Jimmy Means Racing is an American professional stock car racing team that competes in the NASCAR Xfinity Series, fielding the No. 52 Chevrolet Camaro part-time for Harrison Rhodes, Gar Robinson, and Brennan Poole. It is owned by former driver Jimmy Means, who was the team's primary driver upon the team's founding in 1978 as a Winston Cup team known as Means Racing.

History

Cup Series
After 44 starts driving for Bill Gray (and one for Rod Osterlund), Means made his debut as an owner in 1978 when he fielded the No. 52 Chevrolet. He had two top-tens and finished sixteenth in points. He expanded to a multi-car team briefly, fielding the No. 25 for Charlie Chamblee at Nashville and No.45 Atlanta, the No. 53 for Cecil Gordon at North Wilkesboro Speedway, and the No. 50 for Baxter Price at Texas World Speedway.
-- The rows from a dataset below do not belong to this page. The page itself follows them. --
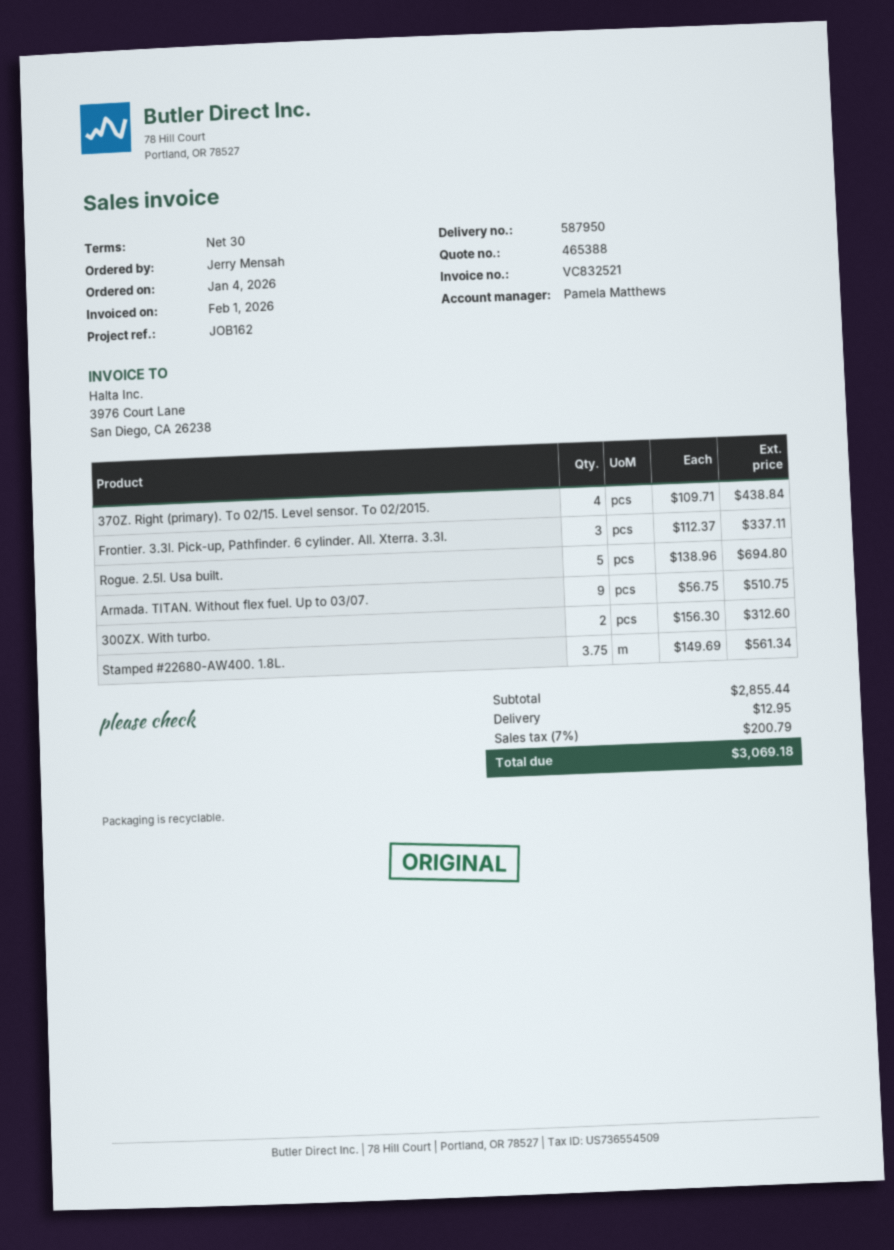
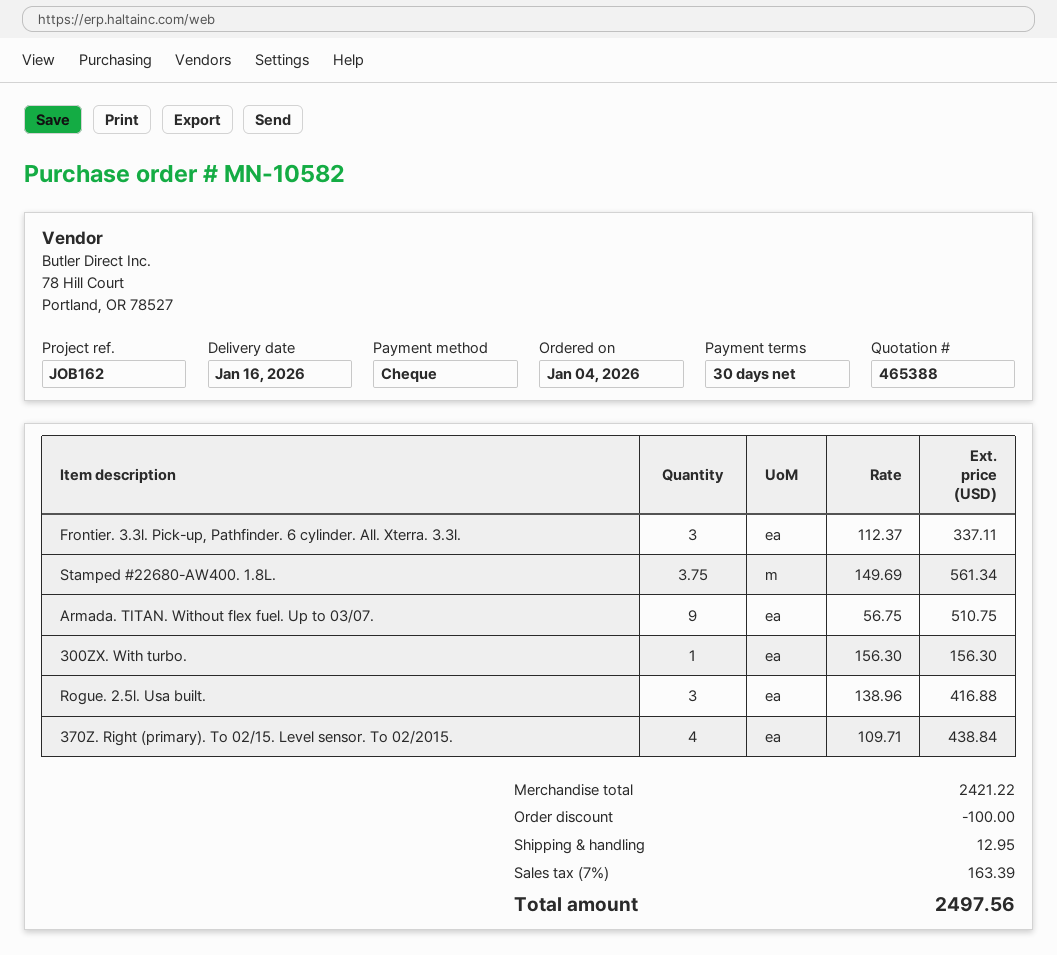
Rogue. 2.5l. Usa built.: 5 x 138.96 = 694.80 -> 3 x 138.96 = 416.88
300ZX. With turbo.: 2 x 156.30 = 312.60 -> 1 x 156.30 = 156.30
subtotal: 2855.44 -> 2421.22
discount: none -> 100.00
tax: 7% = 200.79 -> 7% = 163.39
total: 3069.18 -> 2497.56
His best years driving his car were from 1980 to 1983, when he finished no worse than 18th in the standings and had an average finish of 20th or better in all 4 seasons.

While remaining the primary driver of his car, in 1983, he stepped aside for Lennie Pond at Michigan International Speedway, who finished 22nd. In 1984, Means was injured and was replaced by Dale Jarrett, Sterling Marlin, Morgan Shepherd, Roy Smith and Bobby Wawak, and Means drove the No. 52 solely for the next six years. In 1991, Means gave up the No. 52 on two occasions; Bobby Hillin Jr. drove at Dover and Sears Point (finishing 19th and 21st), and Mike Wallace (finishing 31st and 39th) at Phoenix and Atlanta. In the early 1990s he frequently handed the wheel over to other drivers, including Hillin Jr, road racing ace Tommy Kendall; future IRL champion Scott Sharp; and future Craftsman Truck Series champ Mike Skinner. He also fielded occasional second entries for other drivers, including John McFadden, Mike Potter, and Brad Teague.

Means secured new sponsorship from NAPA for the 1993 season, but he was injured at Daytona. His temporary replacement was new NASCAR Rookie of the Year Jimmy Hensley. Means returned to finish 22nd at Atlanta. In what proved to be his final year as a driver, he was later 16th in the spring race at Bristol, 18th in Bristol's fall race, and 17th at Dover in September before his final race at Rockingham that fall. Besides Means' performances, the team's best result was 25th at Rockingham in February by Hensley. In 1994, the team's primary driver was Brad Teague, whose best finish in 8 starts was 22nd at Bristol in the summer. 4 other drivers competed once each in the No. 52 NAPA Ford in 1994. Mike Skinner finished 31st at Rockingham in February, Kirk Shelmerdine (former crew chief for Dale Earnhardt) was 26th at Talladega in May, Bob Keselowski was 41st at Pocono in June, and Gary Bradberry came home 30th in the season-ending Hooters 500 at Atlanta. In 1995, NAPA moved to the new NASCAR SuperTruck Series to sponsor Ron Hornaday Jr. and therefore did not return to sponsor Means Racing. The team picked up some sponsorship from Advance Communications/Race Page, but failed to qualify in all of their attempts with Bradberry, Teague, and Randy MacDonald sharing the car. The team attempted every race to start the year but then scaled back to part-time after the numerous DNQs, only running at the fall Darlington race with Teague, but again failing to make the field. The team closed down in 1996.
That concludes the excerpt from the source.